## TASK DIRECTIONS
All the entries need to be quoted exactly, apart from the pictures, which you should drop.

DATA SECTION Block Start

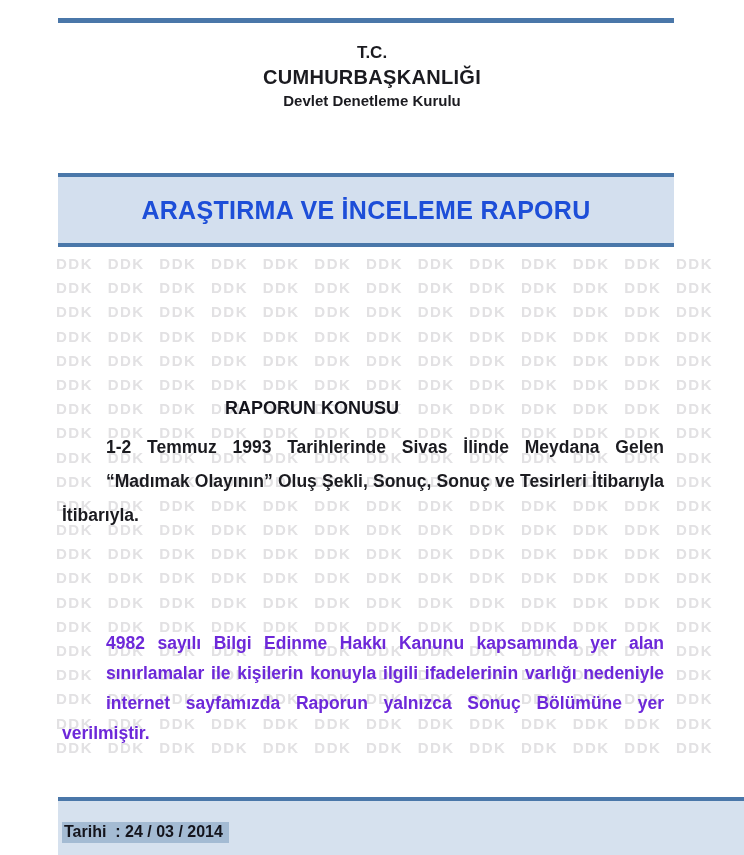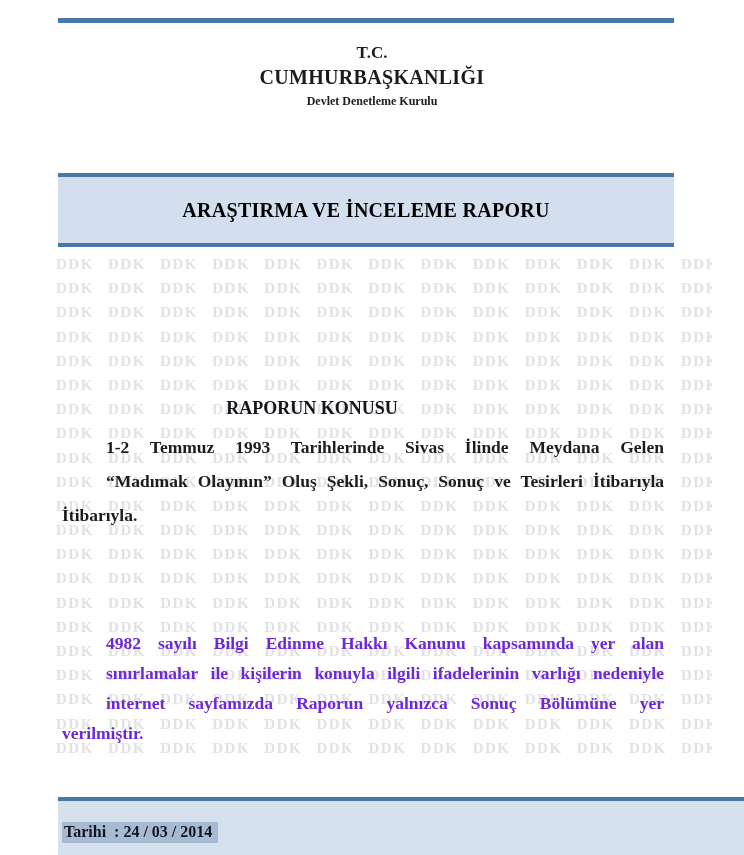--- a/index.html
+++ b/index.html
@@ -2,58 +2,58 @@
 <html><head>
 <meta charset="utf-8">
 <style>
   html, body { margin: 0; padding: 0; background: #ffffff; }
   .page {
     position: relative;
     width: 744px;
     height: 855px;
     background: #ffffff;
     overflow: hidden;
-    font-family: Liberation Serif, serif;
+    font-family: Liberation Sans, sans-serif;
     color: #1b1b20;
   }
   .top-rule {
     position: absolute;
     left: 58px; top: 18px;
     width: 616px; height: 5px;
     background: #4a77a9;
   }
   .letterhead {
     position: absolute;
     left: 0; top: 41px;
     width: 100%;
     text-align: center;
     font-weight: bold;
     line-height: 24px;
   }
   .letterhead .lh-line1 { font-size: 17px; }
   .letterhead .lh-line2 { font-size: 20px; letter-spacing: 0.3px; }
-  .letterhead .lh-line3 { font-size: 12px; }
+  .letterhead .lh-line3 { font-size: 15px; }
   .banner {
     position: absolute;
     left: 58px; top: 173px;
     width: 616px; height: 74px;
     box-sizing: border-box;
     background: #d3dfee;
     border-top: 4px solid #4a77a9;
     border-bottom: 4px solid #4a77a9;
     display: flex;
     align-items: center;
     justify-content: center;
     z-index: 2;
   }
   .banner-title {
     font-weight: bold;
-    font-size: 20px;
+    font-size: 25px;
     letter-spacing: 0.3px;
-    color: #000000;
+    color: #1d4ed8;
   }
   .watermark-layer {
     position: absolute;
     left: 56px; top: 252px;
     width: 656px; height: 508px;
     overflow: hidden;
     z-index: 1;
     pointer-events: none;
   }
   .wm-row {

DATA SECTION Block End

## TASK OUTPUT
--- a/index.html
+++ b/index.html
@@ -2,58 +2,58 @@
 <html><head>
 <meta charset="utf-8">
 <style>
   html, body { margin: 0; padding: 0; background: #ffffff; }
   .page {
     position: relative;
     width: 744px;
     height: 855px;
     background: #ffffff;
     overflow: hidden;
-    font-family: Liberation Serif, serif;
+    font-family: Liberation Sans, sans-serif;
     color: #1b1b20;
   }
   .top-rule {
     position: absolute;
     left: 58px; top: 18px;
     width: 616px; height: 5px;
     background: #4a77a9;
   }
   .letterhead {
     position: absolute;
     left: 0; top: 41px;
     width: 100%;
     text-align: center;
     font-weight: bold;
     line-height: 24px;
   }
   .letterhead .lh-line1 { font-size: 17px; }
   .letterhead .lh-line2 { font-size: 20px; letter-spacing: 0.3px; }
-  .letterhead .lh-line3 { font-size: 12px; }
+  .letterhead .lh-line3 { font-size: 15px; }
   .banner {
     position: absolute;
     left: 58px; top: 173px;
     width: 616px; height: 74px;
     box-sizing: border-box;
     background: #d3dfee;
     border-top: 4px solid #4a77a9;
     border-bottom: 4px solid #4a77a9;
     display: flex;
     align-items: center;
     justify-content: center;
     z-index: 2;
   }
   .banner-title {
     font-weight: bold;
-    font-size: 20px;
+    font-size: 25px;
     letter-spacing: 0.3px;
-    color: #000000;
+    color: #1d4ed8;
   }
   .watermark-layer {
     position: absolute;
     left: 56px; top: 252px;
     width: 656px; height: 508px;
     overflow: hidden;
     z-index: 1;
     pointer-events: none;
   }
   .wm-row {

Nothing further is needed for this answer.